(Records provided begins)

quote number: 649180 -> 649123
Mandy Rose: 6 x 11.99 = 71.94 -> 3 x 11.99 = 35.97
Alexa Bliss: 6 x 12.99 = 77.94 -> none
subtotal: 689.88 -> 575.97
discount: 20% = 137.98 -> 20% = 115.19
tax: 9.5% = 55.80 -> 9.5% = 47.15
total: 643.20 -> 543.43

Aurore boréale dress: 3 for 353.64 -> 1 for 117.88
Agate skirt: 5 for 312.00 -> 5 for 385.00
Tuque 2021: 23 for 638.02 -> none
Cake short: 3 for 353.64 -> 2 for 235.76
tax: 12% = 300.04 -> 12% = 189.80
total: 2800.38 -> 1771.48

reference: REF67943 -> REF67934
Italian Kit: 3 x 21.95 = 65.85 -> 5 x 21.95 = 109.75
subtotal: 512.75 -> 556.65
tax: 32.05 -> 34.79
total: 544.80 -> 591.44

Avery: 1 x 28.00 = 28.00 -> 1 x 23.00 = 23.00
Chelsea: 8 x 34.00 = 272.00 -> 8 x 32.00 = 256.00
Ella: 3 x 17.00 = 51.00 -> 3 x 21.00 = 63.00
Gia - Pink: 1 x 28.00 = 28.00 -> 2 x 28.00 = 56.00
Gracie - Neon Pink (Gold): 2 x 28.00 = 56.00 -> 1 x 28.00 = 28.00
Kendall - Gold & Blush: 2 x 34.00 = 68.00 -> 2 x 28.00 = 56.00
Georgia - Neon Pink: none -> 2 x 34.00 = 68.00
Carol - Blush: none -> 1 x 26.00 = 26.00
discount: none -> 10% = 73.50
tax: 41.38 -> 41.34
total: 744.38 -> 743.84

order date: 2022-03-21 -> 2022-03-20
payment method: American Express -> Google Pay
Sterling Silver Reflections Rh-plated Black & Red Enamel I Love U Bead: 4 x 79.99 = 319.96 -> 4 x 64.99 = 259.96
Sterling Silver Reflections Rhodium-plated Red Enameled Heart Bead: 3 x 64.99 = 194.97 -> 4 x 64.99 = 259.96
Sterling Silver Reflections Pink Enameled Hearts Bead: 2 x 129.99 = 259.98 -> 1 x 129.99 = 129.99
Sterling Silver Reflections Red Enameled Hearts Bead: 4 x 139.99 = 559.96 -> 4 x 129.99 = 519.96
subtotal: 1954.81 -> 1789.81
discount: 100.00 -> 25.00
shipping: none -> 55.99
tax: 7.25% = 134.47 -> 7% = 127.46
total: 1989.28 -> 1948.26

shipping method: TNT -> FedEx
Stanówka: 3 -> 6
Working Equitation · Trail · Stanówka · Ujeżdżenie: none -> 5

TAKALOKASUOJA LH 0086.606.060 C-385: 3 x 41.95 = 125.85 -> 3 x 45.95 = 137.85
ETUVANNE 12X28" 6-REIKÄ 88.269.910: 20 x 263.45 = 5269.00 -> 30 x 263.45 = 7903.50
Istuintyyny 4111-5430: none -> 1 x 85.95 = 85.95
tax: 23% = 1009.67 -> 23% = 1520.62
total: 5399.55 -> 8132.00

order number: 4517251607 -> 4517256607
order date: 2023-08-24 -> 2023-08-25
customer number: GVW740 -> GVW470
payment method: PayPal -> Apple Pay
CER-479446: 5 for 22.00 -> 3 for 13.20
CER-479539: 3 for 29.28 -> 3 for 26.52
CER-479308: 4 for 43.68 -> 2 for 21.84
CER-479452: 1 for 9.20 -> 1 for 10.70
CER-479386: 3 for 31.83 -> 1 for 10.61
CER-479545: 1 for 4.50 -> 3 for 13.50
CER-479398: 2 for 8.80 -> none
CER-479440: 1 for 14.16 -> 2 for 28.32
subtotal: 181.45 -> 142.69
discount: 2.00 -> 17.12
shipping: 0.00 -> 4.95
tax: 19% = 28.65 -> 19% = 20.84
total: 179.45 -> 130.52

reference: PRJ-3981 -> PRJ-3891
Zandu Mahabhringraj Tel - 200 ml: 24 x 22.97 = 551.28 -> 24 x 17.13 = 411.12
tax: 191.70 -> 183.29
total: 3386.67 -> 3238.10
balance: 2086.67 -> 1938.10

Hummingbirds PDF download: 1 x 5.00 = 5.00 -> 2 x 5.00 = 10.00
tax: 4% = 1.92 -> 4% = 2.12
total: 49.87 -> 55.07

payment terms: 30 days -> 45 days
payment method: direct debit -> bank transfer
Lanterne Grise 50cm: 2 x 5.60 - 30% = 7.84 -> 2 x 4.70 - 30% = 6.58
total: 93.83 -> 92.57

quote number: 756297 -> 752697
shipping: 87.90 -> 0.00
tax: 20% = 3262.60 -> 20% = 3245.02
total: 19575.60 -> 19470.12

(Records provided ends)

## Description of the task
Copy out, from the listing above, every line that contains the word "Sterling".

## Response to the task
Sterling Silver Reflections Rh-plated Black & Red Enamel I Love U Bead: 4 x 79.99 = 319.96 -> 4 x 64.99 = 259.96
Sterling Silver Reflections Rhodium-plated Red Enameled Heart Bead: 3 x 64.99 = 194.97 -> 4 x 64.99 = 259.96
Sterling Silver Reflections Pink Enameled Hearts Bead: 2 x 129.99 = 259.98 -> 1 x 129.99 = 129.99
Sterling Silver Reflections Red Enameled Hearts Bead: 4 x 139.99 = 559.96 -> 4 x 129.99 = 519.96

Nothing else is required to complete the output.